CVs are broken, there is a new model for accessing potential

Written by AndysHVC | Published 2018/04/24
Tech Story Tags: poverty | cvs-are-broken | resume | cv | recruiting

TLDRvia the TL;DR App

UKBlackTech

Meet Scott Lydon, he is a good friend of mine who got his first job in the city because of commonalities he shared with an interviewer who went to the same private school he did and spotted it on his CV.

I grew up in a low income community in north London and always felt like two worlds collided went I started working in tech. One the one hand there is this world where I see people creating the world we live in. On the other hand I lived in a community where they lived in a world they had barriers to opportunities to create this world. However, I have always known that there are others like me from my neighbourhood who have high potential to be high performers in tech.

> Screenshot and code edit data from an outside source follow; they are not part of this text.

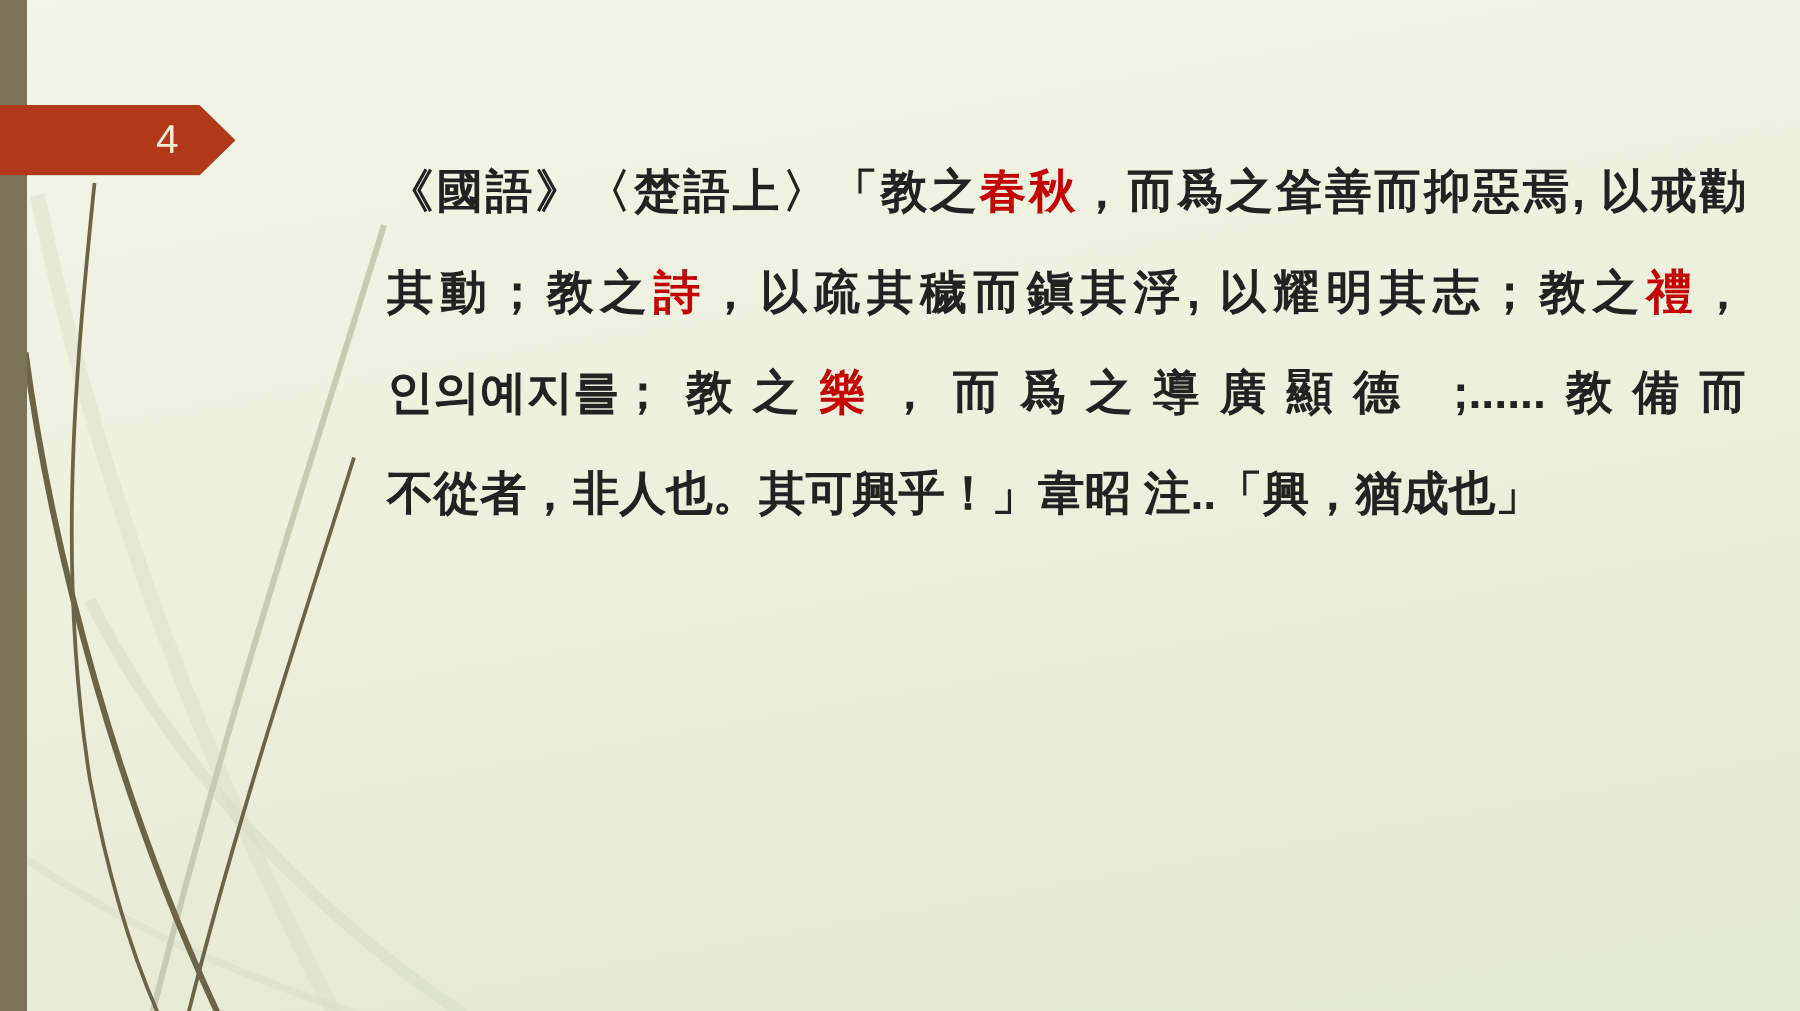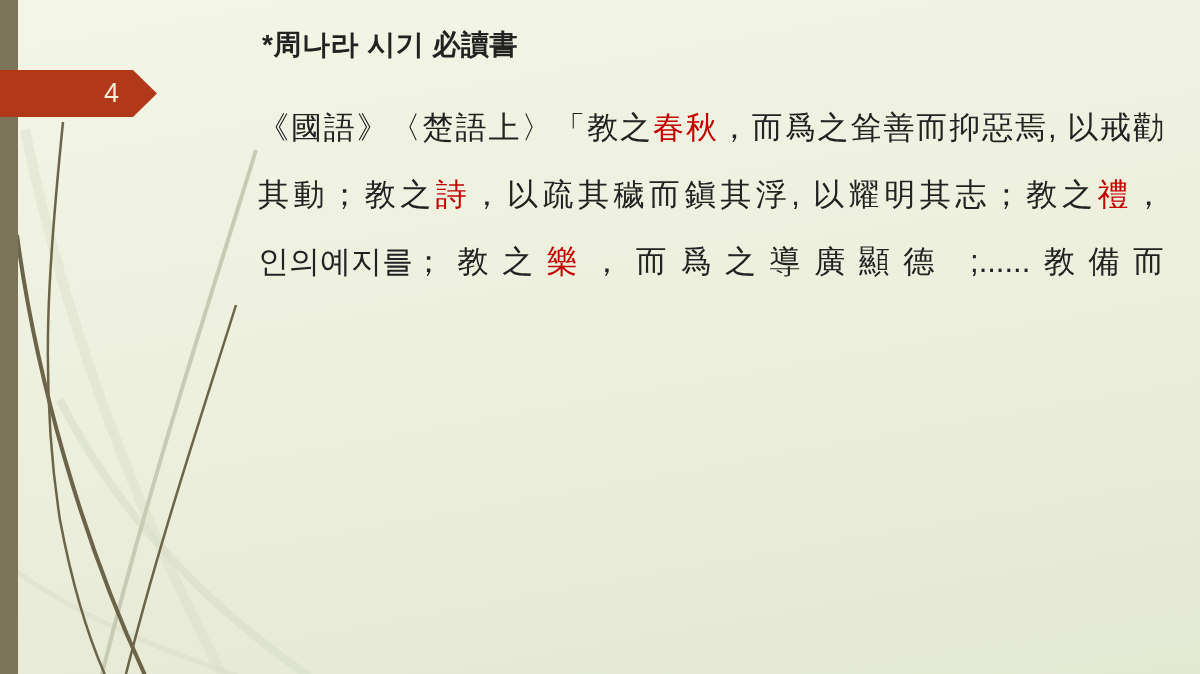--- a/index.html
+++ b/index.html
@@ -80,7 +80,6 @@
     <span class="page-number">4</span>
   </div>
 
-  <div class="slide-title">*周나라 시기 必讀書</div>
 
   <div class="body-text">
       <div class="body-line just"><span class="seg-normal">《國語》〈楚語上〉「教之</span><span class="seg-red">春秋</span><span class="seg-normal">，而爲之耸善而抑惡焉, 以戒勸</span></div>

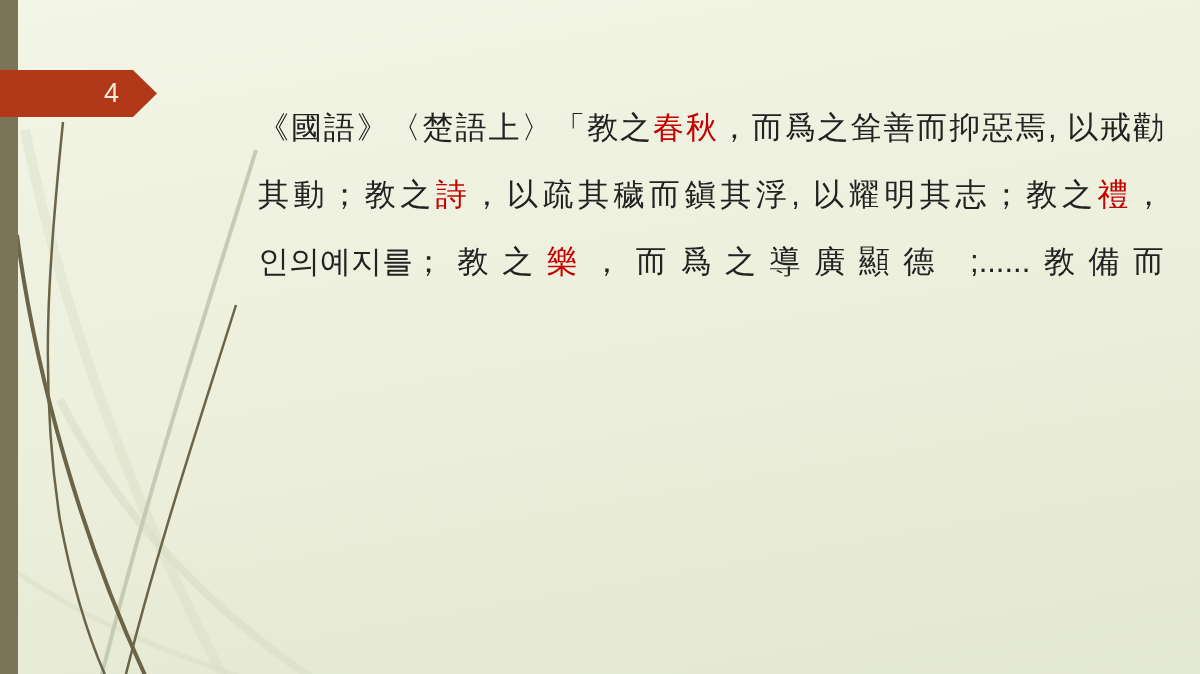--- a/index.html
+++ b/index.html
@@ -42,7 +42,7 @@
   .body-text{
     position:absolute;left:258px;top:94px;width:906px;z-index:4;
     font-size:31px;line-height:67px;color:var(--text_dark);
-    font-weight:400;
+    font-weight:700;
   }
   .body-line{white-space:nowrap;}
   .body-line.just{

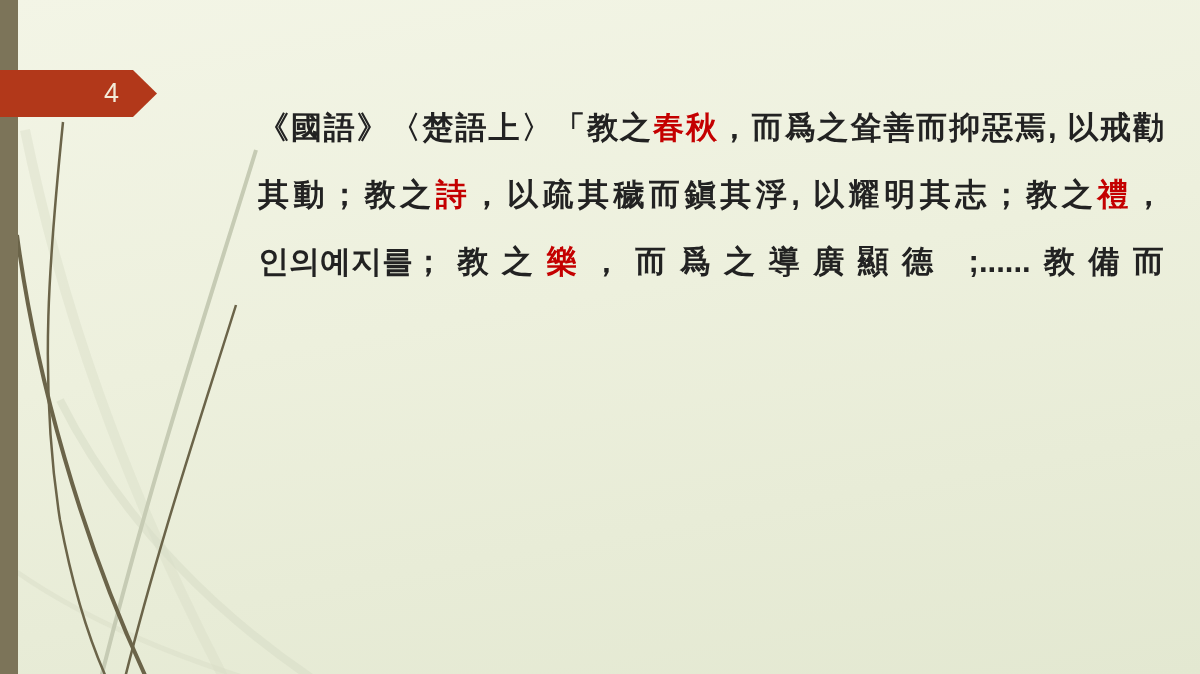--- a/index.html
+++ b/index.html
@@ -85,6 +85,7 @@
       <div class="body-line just"><span class="seg-normal">《國語》〈楚語上〉「教之</span><span class="seg-red">春秋</span><span class="seg-normal">，而爲之耸善而抑惡焉, 以戒勸</span></div>
       <div class="body-line just"><span class="seg-normal">其動；教之</span><span class="seg-red">詩</span><span class="seg-normal">，以疏其穢而鎭其浮, 以耀明其志；教之</span><span class="seg-red">禮</span><span class="seg-normal">，</span></div>
       <div class="body-line just"><span class="seg-normal">인의예지를；教之</span><span class="seg-red">樂</span><span class="seg-normal">，而爲之導廣顯德 ;......教備而</span></div>
+      <div class="body-line"><span class="seg-normal">不從者，非人也。其可興乎！」韋昭 注..「興，猶成也」</span></div>
     </div>
 
   <div class="footnote">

We take such pride at times of the fact that tech startups are so different from traditional industries in their culture, ways of working and building products customers love. However when I look across a trading floor at an investment bank, a law firm and a tech startup there is a startling similarity in the makeup of the workforce.

UK Black Tech

Distinctly when I look at leadership, investors and staff there is a lack of representation across the board from traditional to new economy companies. Hardly any women, black people or talent from lower income communities.

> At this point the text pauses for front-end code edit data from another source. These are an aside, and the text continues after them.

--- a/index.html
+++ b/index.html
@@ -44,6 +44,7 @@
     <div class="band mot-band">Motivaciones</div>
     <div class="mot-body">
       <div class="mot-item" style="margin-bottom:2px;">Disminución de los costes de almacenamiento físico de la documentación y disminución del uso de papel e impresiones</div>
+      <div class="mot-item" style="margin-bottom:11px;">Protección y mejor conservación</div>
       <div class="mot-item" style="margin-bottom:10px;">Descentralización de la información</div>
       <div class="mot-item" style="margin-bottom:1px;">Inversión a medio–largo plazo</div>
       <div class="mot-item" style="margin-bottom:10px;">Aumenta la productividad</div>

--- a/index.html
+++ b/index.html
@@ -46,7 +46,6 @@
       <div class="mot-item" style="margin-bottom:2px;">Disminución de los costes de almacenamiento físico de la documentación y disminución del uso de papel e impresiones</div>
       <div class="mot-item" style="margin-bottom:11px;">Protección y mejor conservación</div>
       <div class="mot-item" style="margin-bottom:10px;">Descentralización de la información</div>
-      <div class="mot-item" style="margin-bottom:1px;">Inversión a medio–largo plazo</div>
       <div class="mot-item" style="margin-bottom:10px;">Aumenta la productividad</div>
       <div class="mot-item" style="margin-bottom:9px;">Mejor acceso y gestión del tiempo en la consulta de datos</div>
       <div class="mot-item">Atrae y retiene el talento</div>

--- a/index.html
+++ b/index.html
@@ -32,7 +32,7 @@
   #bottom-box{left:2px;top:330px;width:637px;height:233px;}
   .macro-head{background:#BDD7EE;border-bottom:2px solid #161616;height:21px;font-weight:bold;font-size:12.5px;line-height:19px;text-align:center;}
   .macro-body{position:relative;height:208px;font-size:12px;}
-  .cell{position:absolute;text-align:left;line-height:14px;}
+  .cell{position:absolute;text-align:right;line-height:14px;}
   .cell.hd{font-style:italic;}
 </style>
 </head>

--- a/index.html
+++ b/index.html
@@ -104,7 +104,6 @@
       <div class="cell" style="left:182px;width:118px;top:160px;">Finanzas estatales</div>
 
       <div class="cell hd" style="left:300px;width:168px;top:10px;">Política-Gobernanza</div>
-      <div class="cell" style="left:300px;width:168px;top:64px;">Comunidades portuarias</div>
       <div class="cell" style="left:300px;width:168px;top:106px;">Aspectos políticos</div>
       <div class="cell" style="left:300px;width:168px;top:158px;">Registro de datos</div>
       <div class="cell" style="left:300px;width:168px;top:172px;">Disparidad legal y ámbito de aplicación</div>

I believe the main stumbling block causing this is “the traditional CV.” People are subjective and over index on selection bias, based on commonalities in terms of work experience, skills or even past schools attended.

The problem is that these credentials correlate with social economic background, which leaves millions of people worldwide undervalued by a labour market that relies on CVs

Imagine if we could redistribute exceptional people from low income communities in jobs at risk of being displaced like a truck driver or driving instructor and train them to become data scientists, software engineers or UX Designers for example.

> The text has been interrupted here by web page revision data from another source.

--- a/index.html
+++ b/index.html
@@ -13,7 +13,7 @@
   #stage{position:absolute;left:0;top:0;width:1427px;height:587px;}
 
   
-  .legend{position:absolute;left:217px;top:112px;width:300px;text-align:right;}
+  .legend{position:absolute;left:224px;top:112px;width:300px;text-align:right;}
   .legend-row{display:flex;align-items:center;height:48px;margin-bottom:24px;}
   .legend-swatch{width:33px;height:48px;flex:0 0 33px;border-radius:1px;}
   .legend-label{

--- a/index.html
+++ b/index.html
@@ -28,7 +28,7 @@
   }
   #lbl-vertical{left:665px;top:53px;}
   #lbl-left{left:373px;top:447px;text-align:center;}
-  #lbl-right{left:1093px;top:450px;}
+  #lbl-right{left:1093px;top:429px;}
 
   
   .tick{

How can we assess people more on cognitive abilities and potential rather than past record of employment and skills. The skills largely can be taught and the subjective biases need to be removed completely. Cultural add, values and the cognitive behaviours are the things we need to learn how to assess more using data and technology.

Background should not be a barrier to opportunity for exceptional talent who have potential

In the UK there is 65 million people. Let’s say a quarter of these people are undervalued in this way. That is 16 million people. If even 10% of these people are exceptional. That is over 1 million people without access to pathways to great jobs they would be exceptional at.

Let’s rethink how we find and hire exceptional talent from all backgrounds.